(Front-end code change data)
- - - -
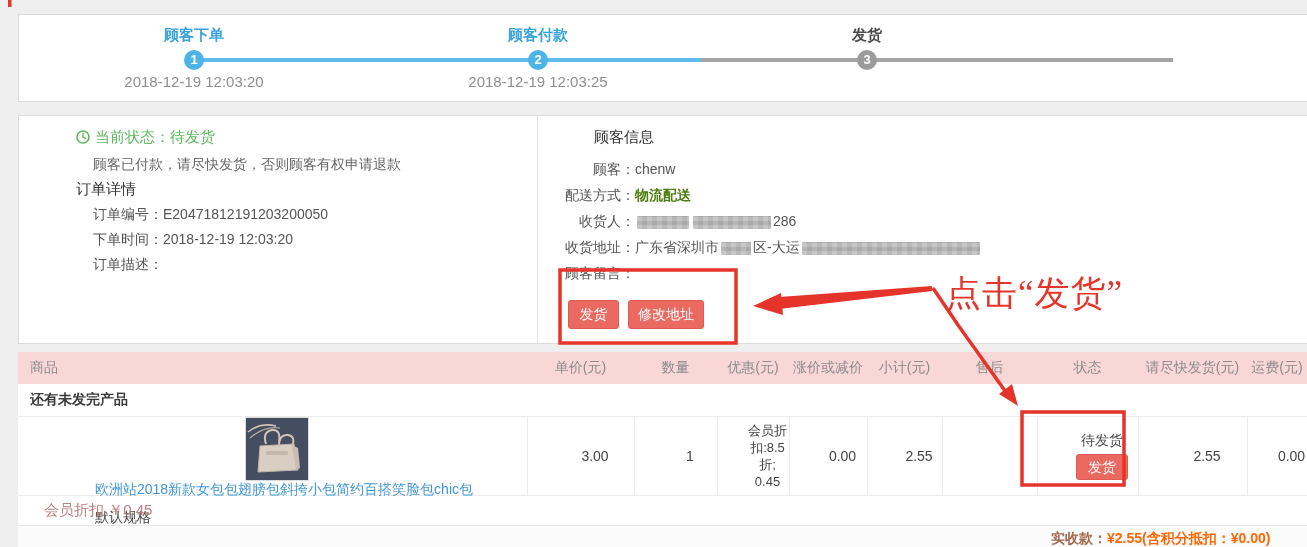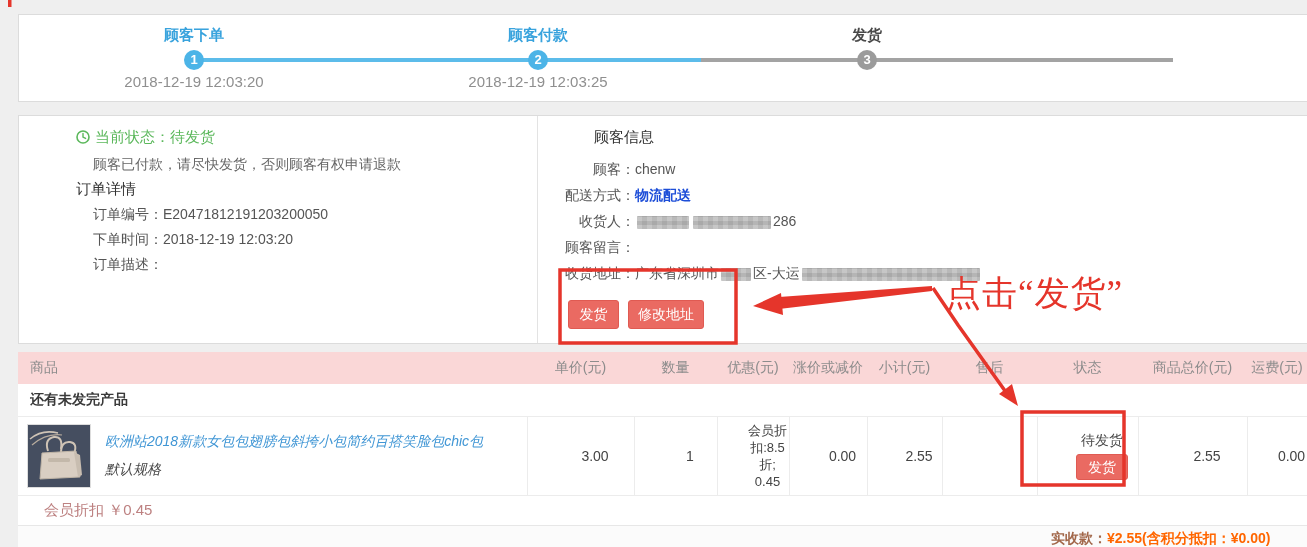--- a/index.html
+++ b/index.html
@@ -24,39 +24,39 @@
   .vdivider{position:absolute;left:518px;top:0;bottom:0;width:1px;background:#e3e3e3;}
   .abs{position:absolute;white-space:nowrap;margin-left:45px;}
   .status-line{left:12px;top:12px;font-size:15px;color:#5cb85c;}
   .clock-icon{display:inline-block;vertical-align:-2px;margin-right:5px;}
   .hint{left:29px;top:40px;font-size:14px;color:#666;}
   .sec-title{font-size:15px;color:#333;}
   .kv{font-size:14px;color:#555;}
   .crows{position:absolute;left:520px;top:40px;}
   .crow{height:26px;line-height:26px;font-size:14px;color:#555;}
   .clabel{display:inline-block;width:96px;text-align:right;}
-  .bold{font-weight:bold;color:#1d4ed8;}
+  .bold{font-weight:bold;color:#4d7c0f;}
   .mosaic{display:inline-block;height:13px;vertical-align:middle;border-radius:1px;margin:0 2px;
     background:repeating-linear-gradient(90deg,#dedede 0 5px,#cfcfcf 5px 10px),repeating-linear-gradient(0deg,#e4e4e4 0 4px,#d0d0d0 4px 8px);
     background-blend-mode:multiply;filter:blur(0.6px);}
   .btn{display:inline-block;background:#ea6a62;border:1px solid #e05a52;border-radius:3px;color:#fff;font-size:14px;text-align:center;cursor:pointer;box-sizing:border-box;}
   .btn-ship{position:absolute;left:549px;top:184px;width:51px;height:29px;line-height:27px;}
   .btn-addr{position:absolute;left:609px;top:184px;width:76px;height:29px;line-height:27px;}
 
   .ordertable{position:absolute;left:18px;top:352px;width:1300px;}
   .trow{display:flex;box-sizing:border-box;}
   .thead{height:32px;background:#fad7d7;color:#8c8c8c;font-size:14px;align-items:center;}
   .cell{box-sizing:border-box;text-align:center;}
   .c0{width:509px;text-align:left;padding-left:12px;}
   .c1{width:107px;}.c2{width:83px;}.c3{width:72px;}.c4{width:78px;}.c5{width:75px;}
   .c6{width:95px;}.c7{width:101px;}.c8{width:109px;}.c9{width:60px;}
   .section-row{height:33px;background:#fff;border-bottom:1px solid #ececec;align-items:center;font-size:14px;font-weight:bold;color:#3a3a3a;padding-left:12px;}
   .prow{height:79px;background:#fff;border-bottom:1px solid #ececec;font-size:14px;color:#444;}
   .prow .cell{display:flex;flex-direction:column;justify-content:center;align-items:center;border-left:1px solid #ececec;padding-left:28px;}
-  .prow .c0{border-left:none;flex-direction:row;justify-content:flex-start;align-items:center;padding-left:9px;font-style:italic;}
+  .prow .c0{border-left:none;flex-direction:column;justify-content:flex-start;align-items:center;padding-left:9px;}
   .pimg{width:62px;height:62px;border:1px solid #ddd;background:#fff;flex:0 0 auto;}
   .pinfo{margin-left:14px;text-align:left;}
   .pname{font-size:14px;color:#4096d5;cursor:pointer;margin-bottom:10px;}
   .pspec{font-size:14px;color:#4a4a4a;}
   .discount-cell{font-size:13px;line-height:17px;width:100%;padding:0 2px;white-space:normal;}
   .status-txt{font-size:14px;color:#4a4a4a;margin-bottom:4px;}
   .btn-row-ship{width:52px;height:26px;line-height:24px;font-size:14px;}
   .discount-row{height:29px;background:#fff;align-items:center;font-size:15px;color:#bd8181;padding-left:26px;}
   .footer-row{height:23px;background:#fbfbfb;border-top:1px solid #e7e7e7;position:relative;}
   .footer-txt{position:absolute;left:1022px;top:4px;font-size:14px;font-weight:bold;white-space:nowrap;margin-left:11px;}
@@ -113,42 +113,42 @@
       <div class="crow">
         <span class="clabel">顾客：</span><span>chenw</span>
       </div>
       <div class="crow">
         <span class="clabel">配送方式：</span><span class="bold">物流配送</span>
       </div>
       <div class="crow">
         <span class="clabel">收货人：</span><span class="mosaic" style="width:52px;"></span><span class="mosaic" style="width:78px;"></span><span>286</span>
       </div>
       <div class="crow">
+        <span class="clabel">收货地址：</span><span>广东省深圳市</span><span class="mosaic" style="width:30px;"></span><span>区-大运</span><span class="mosaic" style="width:178px;"></span>
+      </div>
+      <div class="crow">
         <span class="clabel">顾客留言：</span>
-      </div>
-      <div class="crow">
-        <span class="clabel">收货地址：</span><span>广东省深圳市</span><span class="mosaic" style="width:30px;"></span><span>区-大运</span><span class="mosaic" style="width:178px;"></span>
       </div>
     </div>
 
     <div class="btn btn-ship">发货</div>
     <div class="btn btn-addr">修改地址</div>
   </div>
 
   <div class="ordertable">
     <div class="trow thead">
       <div class="cell c0">商品</div>
       <div class="cell c1">单价(元)</div>
       <div class="cell c2">数量</div>
       <div class="cell c3">优惠(元)</div>
       <div class="cell c4">涨价或减价</div>
       <div class="cell c5">小计(元)</div>
       <div class="cell c6">售后</div>
       <div class="cell c7">状态</div>
-      <div class="cell c8">商品总价(元)</div>
+      <div class="cell c8">请尽快发货(元)</div>
       <div class="cell c9">运费(元)</div>
     </div>
 
     <div class="trow section-row">还有未发完产品</div>
 
     <div class="trow prow">
       <div class="cell c0">
         <svg class="pimg" viewBox="0 0 62 62">
           <rect x="0" y="0" width="62" height="62" fill="#454e60"></rect>
           <path d="M2 14 Q14 4 30 8" stroke="#cfc4b6" stroke-width="1.6" fill="none"></path>

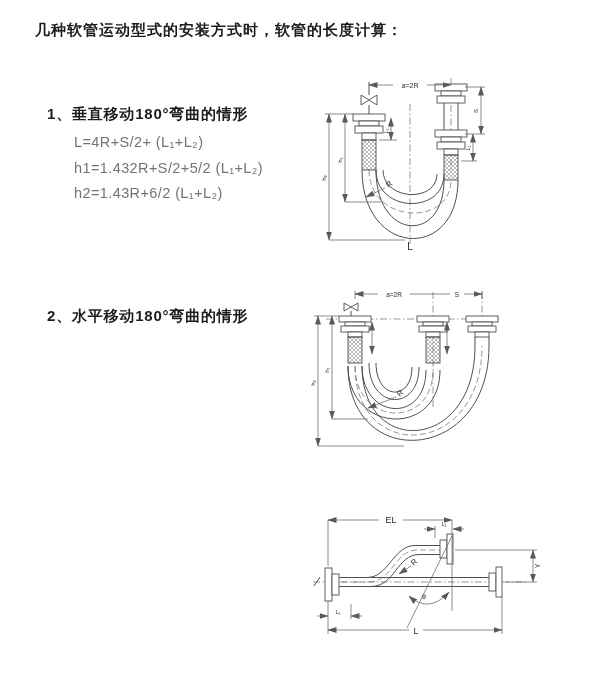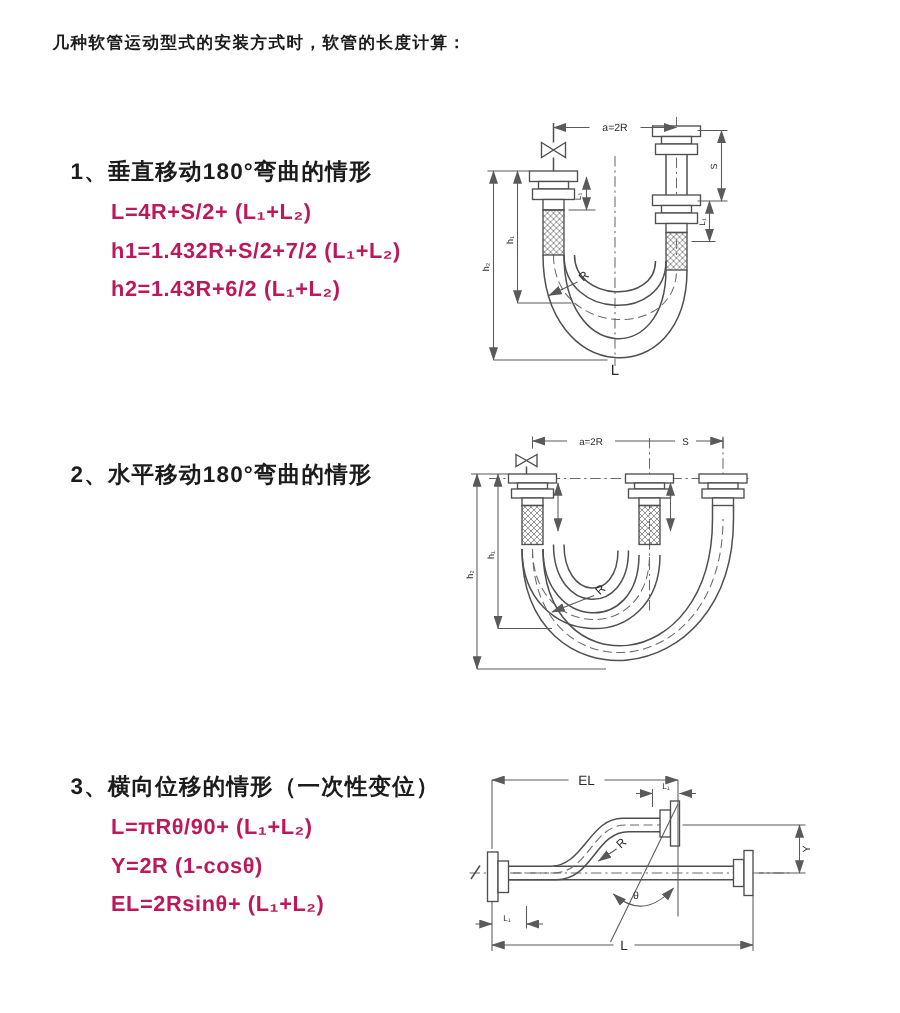--- a/index.html
+++ b/index.html
@@ -1,55 +1,49 @@
 <!DOCTYPE html>
 <html><head>
 <meta charset="utf-8">
 <style>
   html,body{margin:0;padding:0;background:#fff;}
   .page{position:relative;width:600px;height:675px;background:#ffffff;overflow:hidden;
         font-family:"Liberation Sans","DejaVu Sans",sans-serif;color:#1c1c1c;}
-  .doc-title{position:absolute;top:21px;left:35px;font-size:11px;font-weight:700;
+  .doc-title{position:absolute;top:21px;left:35px;font-size:15px;font-weight:700;
              letter-spacing:1px;margin:0;}
   .section{position:absolute;left:0;width:306px;}
   .sec-heading{margin:0 0 10px 47px;font-size:15px;font-weight:700;letter-spacing:.8px;color:#1c1c1c;}
-  .formula{margin:0 0 9.5px 74px;font-size:14.5px;letter-spacing:.4px;color:#be185d;line-height:16px;font-weight:bold;}
+  .formula{margin:0 0 9.5px 74px;font-size:14.5px;letter-spacing:.4px;color:#737373;line-height:16px;}
   .diag{position:absolute;}
   svg text{font-family:"Liberation Sans","DejaVu Sans",sans-serif;fill:#2a2a2a;}
   .obj{stroke:#4f4f4f;stroke-width:1;fill:none;}
   .objf{stroke:#4f4f4f;stroke-width:0.9;fill:#ffffff;}
   .dim{stroke:#5a5a5a;stroke-width:0.7;fill:none;}
   .chain{stroke:#6a6a6a;stroke-width:0.7;fill:none;stroke-dasharray:7 2.5 1.5 2.5;}
   .dasharc{stroke:#6a6a6a;stroke-width:0.7;fill:none;stroke-dasharray:6 3;}
   .braid{stroke:#4f4f4f;stroke-width:0.9;}
 </style>
 </head>
 <body>
 
 <div class="page">
 
   <h2 class="doc-title">几种软管运动型式的安装方式时，软管的长度计算：</h2>
 
   <div class="section" style="top:105px">
     <h3 class="sec-heading">1、垂直移动180°弯曲的情形</h3>
     <p class="formula">L=4R+S/2+ (L₁+L₂)</p>
-    <p class="formula">h1=1.432R+S/2+7/2 (L₁+L₂)</p>
+    <p class="formula">h1=1.432R+S/2+5/2 (L₁+L₂)</p>
     <p class="formula">h2=1.43R+6/2 (L₁+L₂)</p>
   </div>
 
   <div class="section" style="top:307px">
     <h3 class="sec-heading">2、水平移动180°弯曲的情形</h3>
   </div>
 
-  <div class="section" style="top:515px">
-    <h3 class="sec-heading">3、横向位移的情形（一次性变位）</h3>
-    <p class="formula">L=πRθ/90+ (L₁+L₂)</p>
-    <p class="formula">Y=2R (1-cosθ)</p>
-    <p class="formula">EL=2Rsinθ+ (L₁+L₂)</p>
-  </div>
 
   <svg class="diag" style="left:313px;top:74px" width="185" height="180" viewBox="0 0 185 180">
     <defs>
       <marker id="m1" viewBox="0 0 9 6" refX="8.5" refY="3" markerWidth="9" markerHeight="6" markerUnits="userSpaceOnUse" orient="auto-start-reverse">
         <path d="M0,0 L9,3 L0,6 Z" fill="#5a5a5a"></path>
       </marker>
       <pattern id="ht1" width="4" height="4" patternUnits="userSpaceOnUse">
         <path d="M0,4 L4,0 M0,0 L4,4" stroke="#8a8a8a" stroke-width="0.6"></path>
       </pattern>
     </defs>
- - - -
# EXERCISE INSTRUCTIONS:
The response consists of the lines above that contain "style".

# TASK OUTPUT:
-  .prow .c0{border-left:none;flex-direction:row;justify-content:flex-start;align-items:center;padding-left:9px;font-style:italic;}
         <span class="clabel">收货人：</span><span class="mosaic" style="width:52px;"></span><span class="mosaic" style="width:78px;"></span><span>286</span>
+        <span class="clabel">收货地址：</span><span>广东省深圳市</span><span class="mosaic" style="width:30px;"></span><span>区-大运</span><span class="mosaic" style="width:178px;"></span>
-        <span class="clabel">收货地址：</span><span>广东省深圳市</span><span class="mosaic" style="width:30px;"></span><span>区-大运</span><span class="mosaic" style="width:178px;"></span>
 <style>
 </style>
   <div class="section" style="top:105px">
   <div class="section" style="top:307px">
-  <div class="section" style="top:515px">
   <svg class="diag" style="left:313px;top:74px" width="185" height="180" viewBox="0 0 185 180">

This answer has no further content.